— Work instructions —
In the listing below, the lines starting at the line with "Властелин колец | Категория: 18+ -> 16+" and ending at the line with "Властелин колец | Страна" are to be output verbatim. Images stay out of the copy.

— The input —
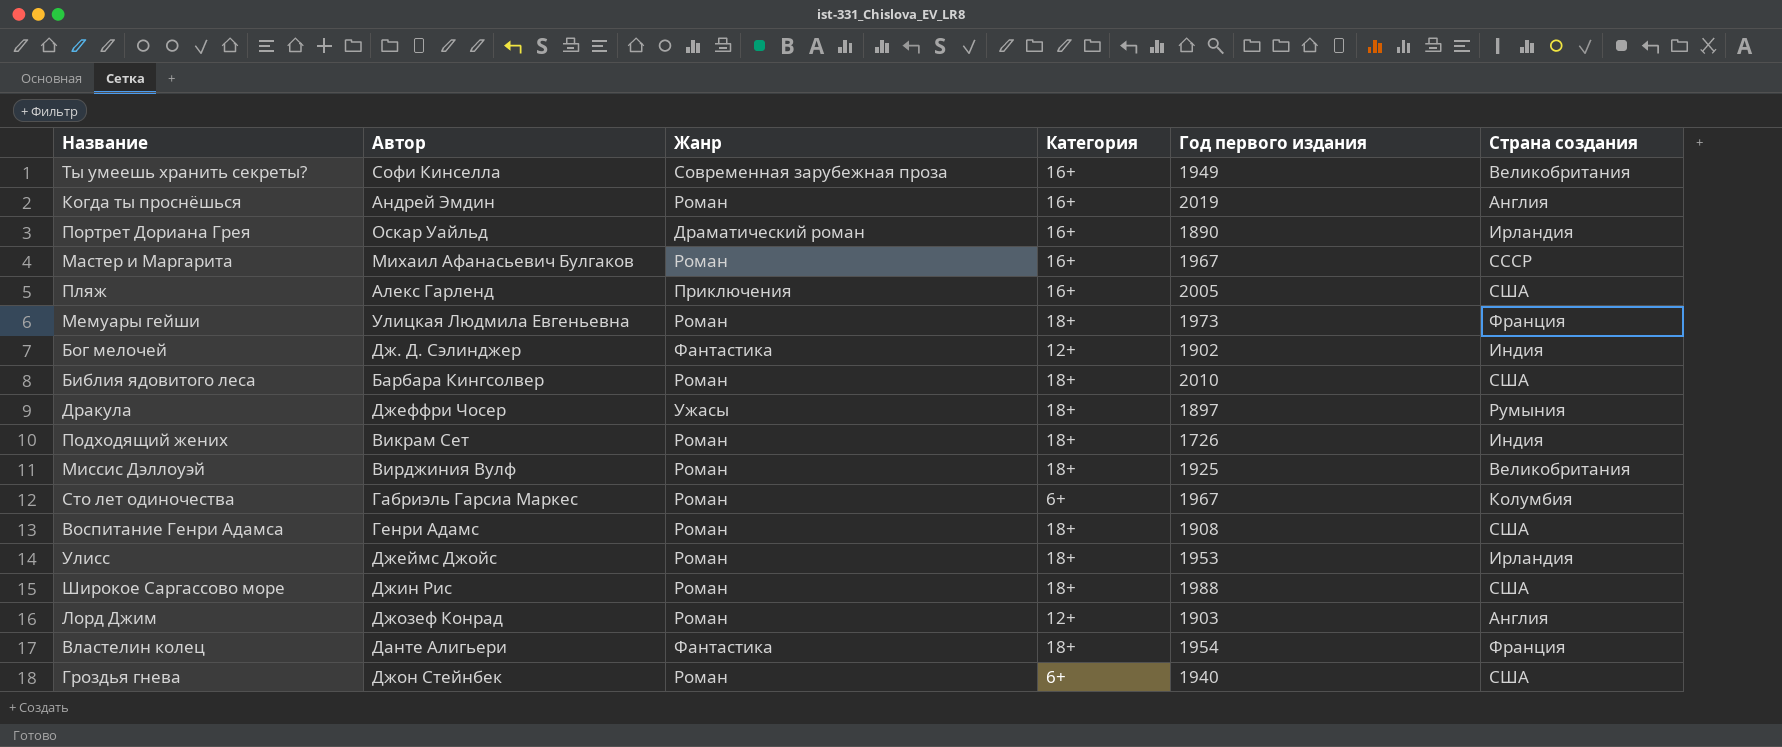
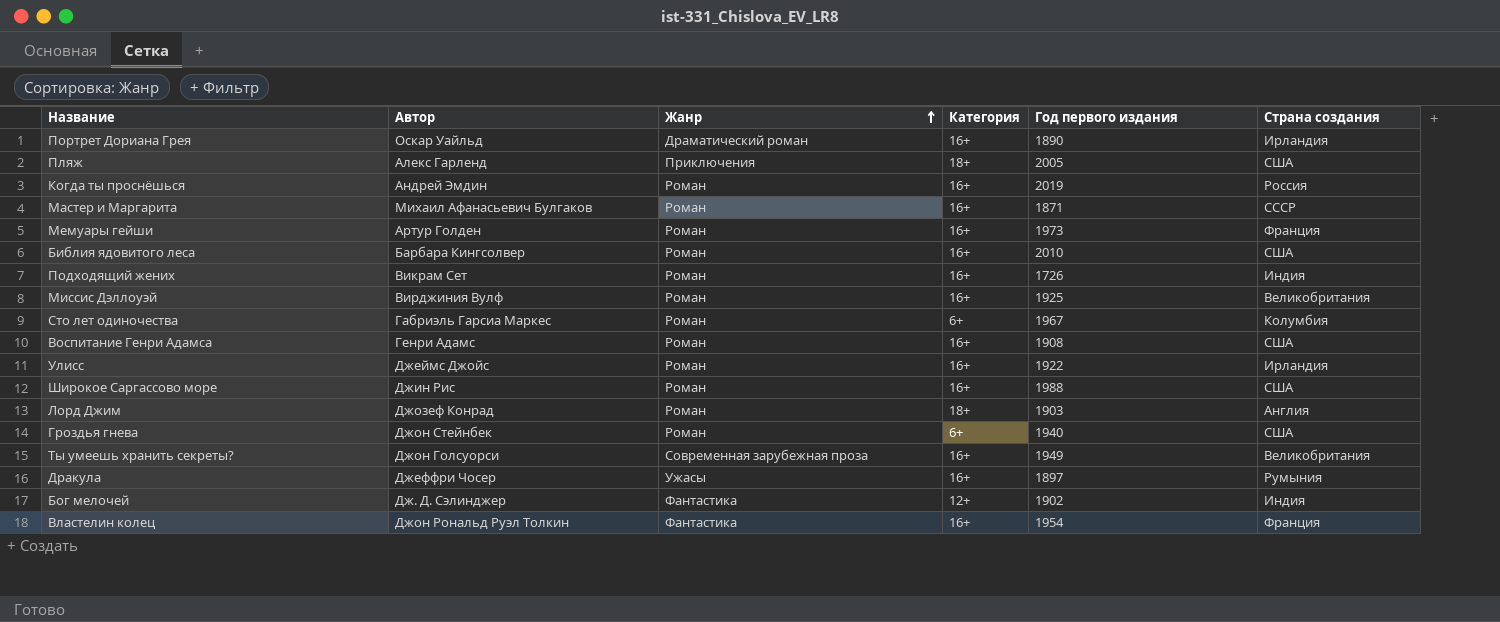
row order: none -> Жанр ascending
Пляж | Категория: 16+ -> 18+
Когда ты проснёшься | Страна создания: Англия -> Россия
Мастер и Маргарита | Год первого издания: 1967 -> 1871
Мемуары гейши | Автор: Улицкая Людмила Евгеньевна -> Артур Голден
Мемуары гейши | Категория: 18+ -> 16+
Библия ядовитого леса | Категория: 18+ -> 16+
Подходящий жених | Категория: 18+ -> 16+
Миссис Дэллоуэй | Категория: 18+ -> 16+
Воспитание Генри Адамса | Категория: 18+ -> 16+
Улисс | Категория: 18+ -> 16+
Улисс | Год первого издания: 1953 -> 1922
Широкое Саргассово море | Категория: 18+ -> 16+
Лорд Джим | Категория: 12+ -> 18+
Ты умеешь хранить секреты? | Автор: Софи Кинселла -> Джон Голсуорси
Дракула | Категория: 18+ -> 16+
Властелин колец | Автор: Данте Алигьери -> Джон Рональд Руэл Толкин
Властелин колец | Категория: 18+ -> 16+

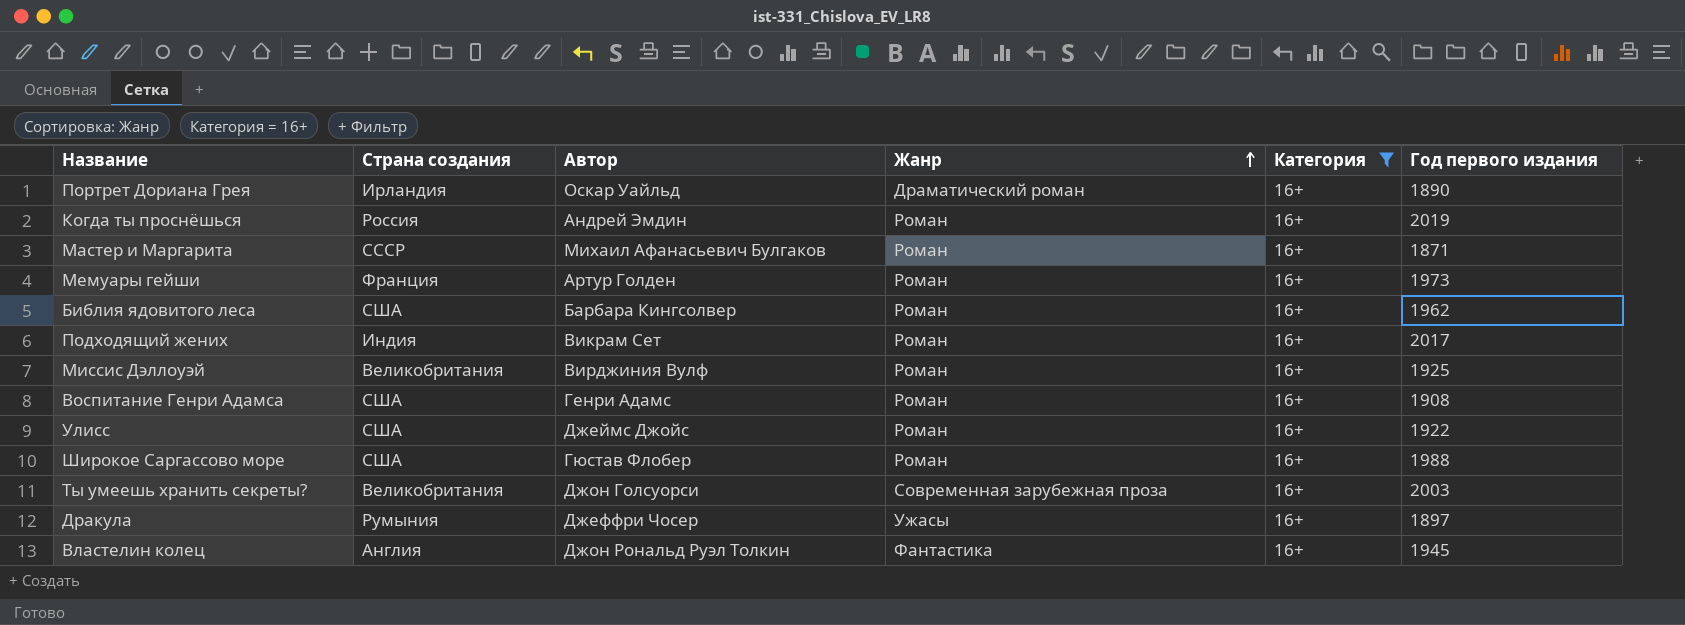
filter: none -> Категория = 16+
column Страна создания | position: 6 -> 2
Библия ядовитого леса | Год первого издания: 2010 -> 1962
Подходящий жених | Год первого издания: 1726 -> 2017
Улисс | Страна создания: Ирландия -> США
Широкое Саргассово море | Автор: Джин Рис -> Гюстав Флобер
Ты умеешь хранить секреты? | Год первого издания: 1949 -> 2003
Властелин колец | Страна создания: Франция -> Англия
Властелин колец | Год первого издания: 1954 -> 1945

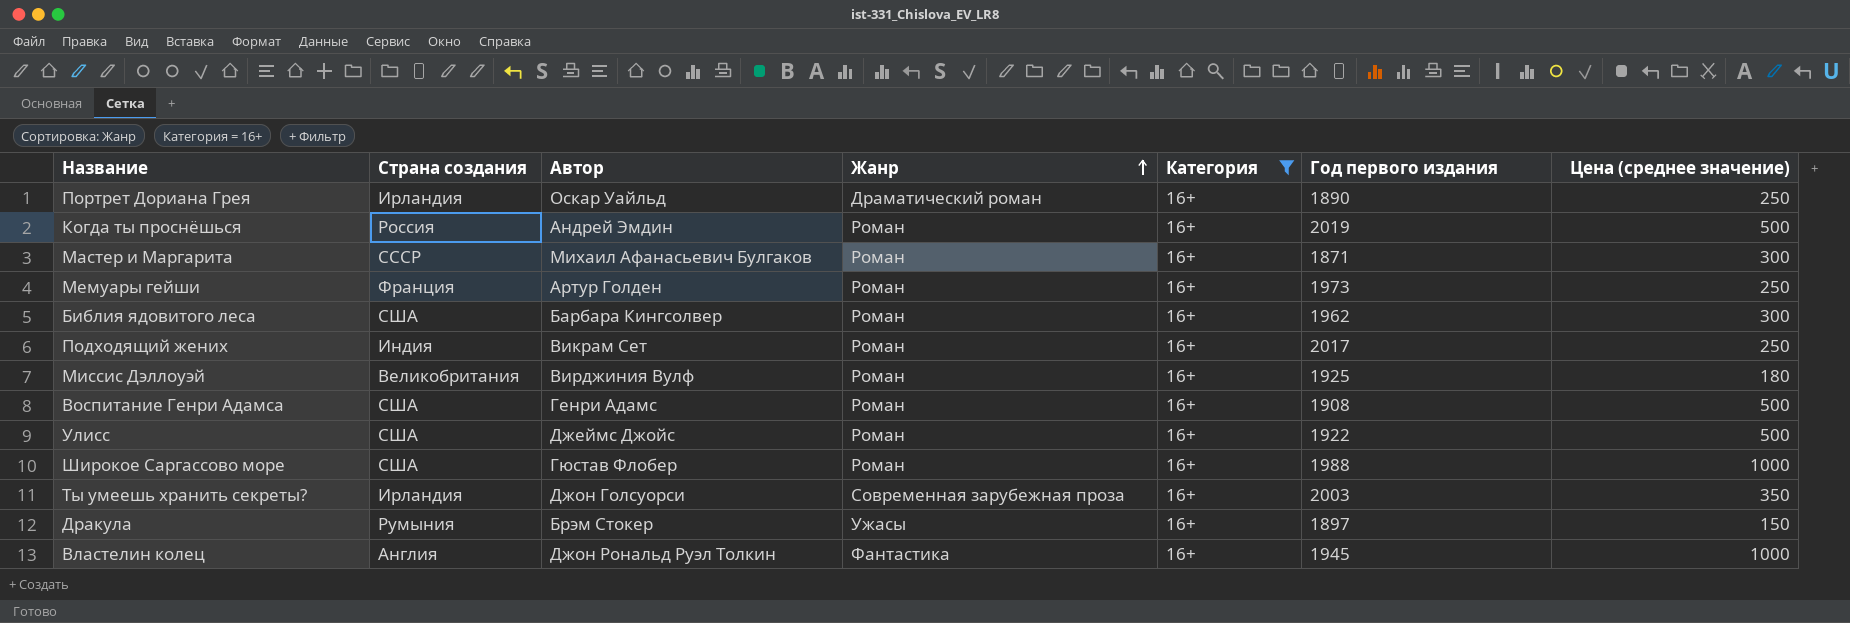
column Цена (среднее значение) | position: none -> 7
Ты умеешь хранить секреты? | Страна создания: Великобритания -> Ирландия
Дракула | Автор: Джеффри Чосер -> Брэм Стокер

— Worked solution —
Властелин колец | Категория: 18+ -> 16+

filter: none -> Категория = 16+
column Страна создания | position: 6 -> 2
Библия ядовитого леса | Год первого издания: 2010 -> 1962
Подходящий жених | Год первого издания: 1726 -> 2017
Улисс | Страна создания: Ирландия -> США
Широкое Саргассово море | Автор: Джин Рис -> Гюстав Флобер
Ты умеешь хранить секреты? | Год первого издания: 1949 -> 2003
Властелин колец | Страна создания: Франция -> Англия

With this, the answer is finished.